The company's managing director described the results as "solid" because of the current macroeconomic situation and stated that the company is "well placed" to achieve more success in fiscal 2009.
Mortgage Choice disclosed total revenues of $161.4 million, up from $157.1 million during fiscal 2007.
The 1.2 per cent dip in net profits equates to a fall in earnings per share of 0.2 cents from 16.6 cents to 16.4 cents.
"This result is a solid outcome when considered against a backdrop of the US subprime situation, a federal election in November and four cash rate rises in the financial year totalling 100 basis points," Paul Lahiff, Mortgage Choice's managing director said.
As the broker employs a 'pure play' distribution model and has no products of its own it is open to very few risks to its balance sheet and was not directly impacted by the US subprime mostgage crisis that has affected numerous financial institutions, it said.
Mr Lahiff stated that major lenders "continue to regard mortgage brokers as an essential distribution channel in housing finance".

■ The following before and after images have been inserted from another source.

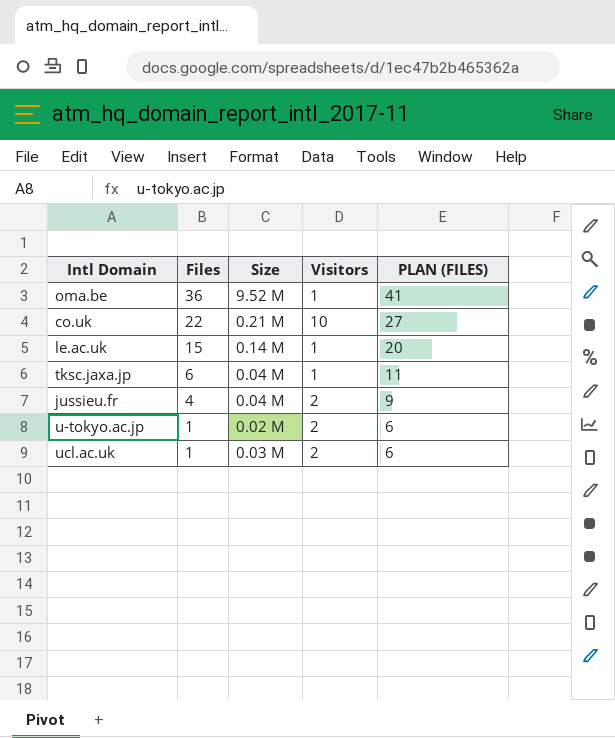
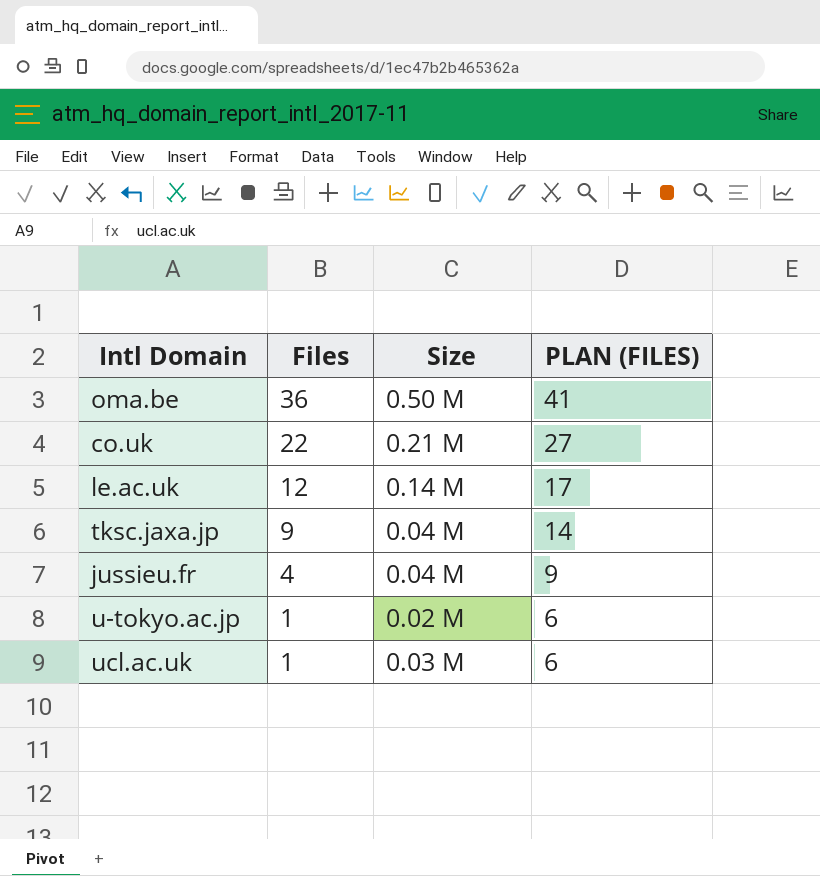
column Visitors | position: 4 -> none
oma.be | Size: 9.52 M -> 0.50 M
le.ac.uk | Files: 15 -> 12
le.ac.uk | PLAN (FILES): 20 -> 17
tksc.jaxa.jp | Files: 6 -> 9
tksc.jaxa.jp | PLAN (FILES): 11 -> 14

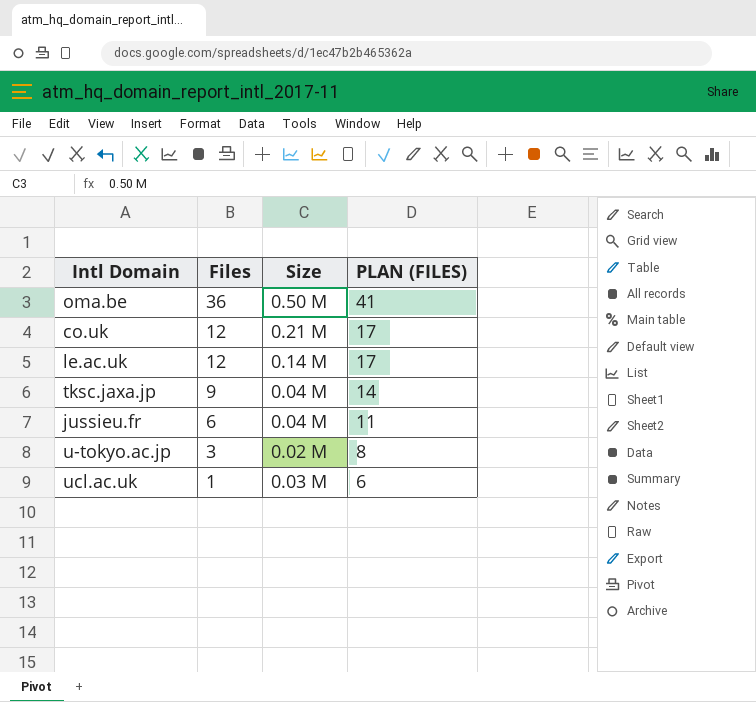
co.uk | Files: 22 -> 12
co.uk | PLAN (FILES): 27 -> 17
jussieu.fr | Files: 4 -> 6
jussieu.fr | PLAN (FILES): 9 -> 11
u-tokyo.ac.jp | Files: 1 -> 3
u-tokyo.ac.jp | PLAN (FILES): 6 -> 8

The broker's "specialist focus, strong brand presence, experienced and professional broker network, high productivity levels per broker and well honed training, product and technology systems" suggests that Mortgage Choice will be able to benefit from any growth prospects in the future, the managing director added.
Mortgage Choice announced in July that it had rejected an approach from Count Financial to amalgamate their operations after finding the offer was not in the best interests of shareholders.